If a line holds the word "class", copy it from the entries.

── EXTRACTED MATERIAL ──

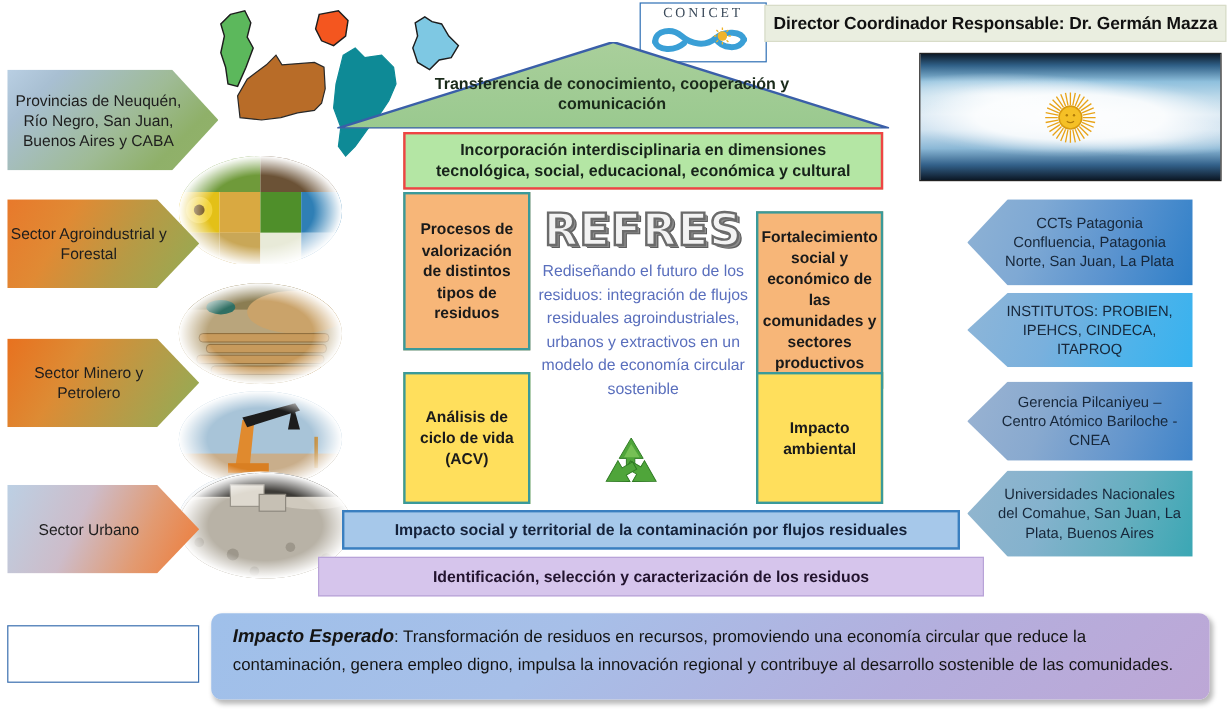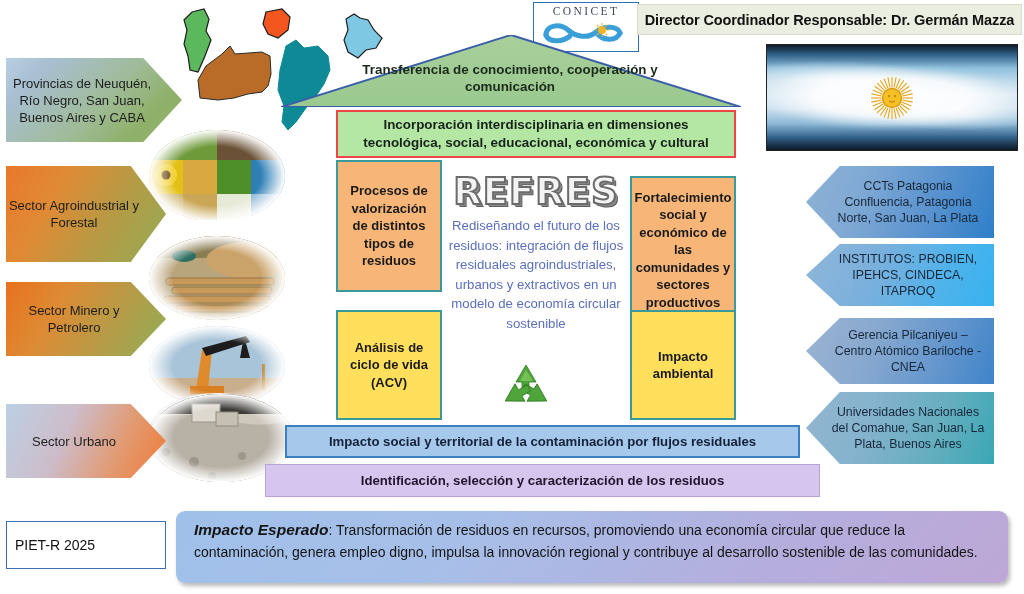--- a/index.html
+++ b/index.html
@@ -55,7 +55,7 @@
   .in-arrow .lbl{display:block;width:100%;}
   #arrow-provincias{left:6px;top:58px;width:176px;height:84px;
     background:linear-gradient(135deg,#b9cfe3 0%, #a8bfd2 18%, #9fbb96 55%, #8fb069 78%, #93b36b 100%);}
-  #arrow-agro{left:6px;top:166px;width:160px;height:96px;
+  #arrow-agro{left:6px;top:166px;width:160px;height:74px;
     background:linear-gradient(120deg,#e8792b 0%, #e08a34 30%, #b79a45 62%, #92ac55 100%);}
   #arrow-minero{left:6px;top:282px;width:160px;height:74px;
     background:linear-gradient(120deg,#e8711f 0%, #dd8b34 32%, #b59c48 66%, #8fae57 100%);}

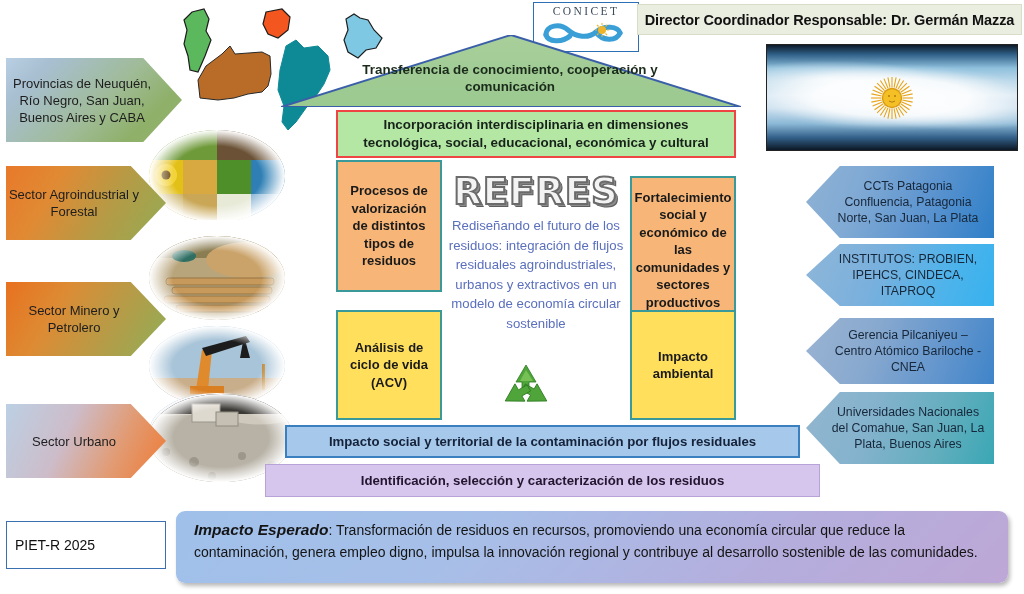--- a/index.html
+++ b/index.html
@@ -393,7 +393,6 @@
 <div class="abs inst-arrow" id="inst-universidades">Universidades Nacionales del Comahue, San Juan, La Plata, Buenos Aires</div>
 
 <div class="abs" id="piet-box">
-  <span>PIET-R 2025</span>
 </div>
 
 <div class="abs" id="impacto-esperado">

───

◆ **OUTPUT OF THE TASK**:
 <div class="abs inst-arrow" id="inst-universidades">Universidades Nacionales del Comahue, San Juan, La Plata, Buenos Aires</div>
 <div class="abs" id="piet-box">
 <div class="abs" id="impacto-esperado">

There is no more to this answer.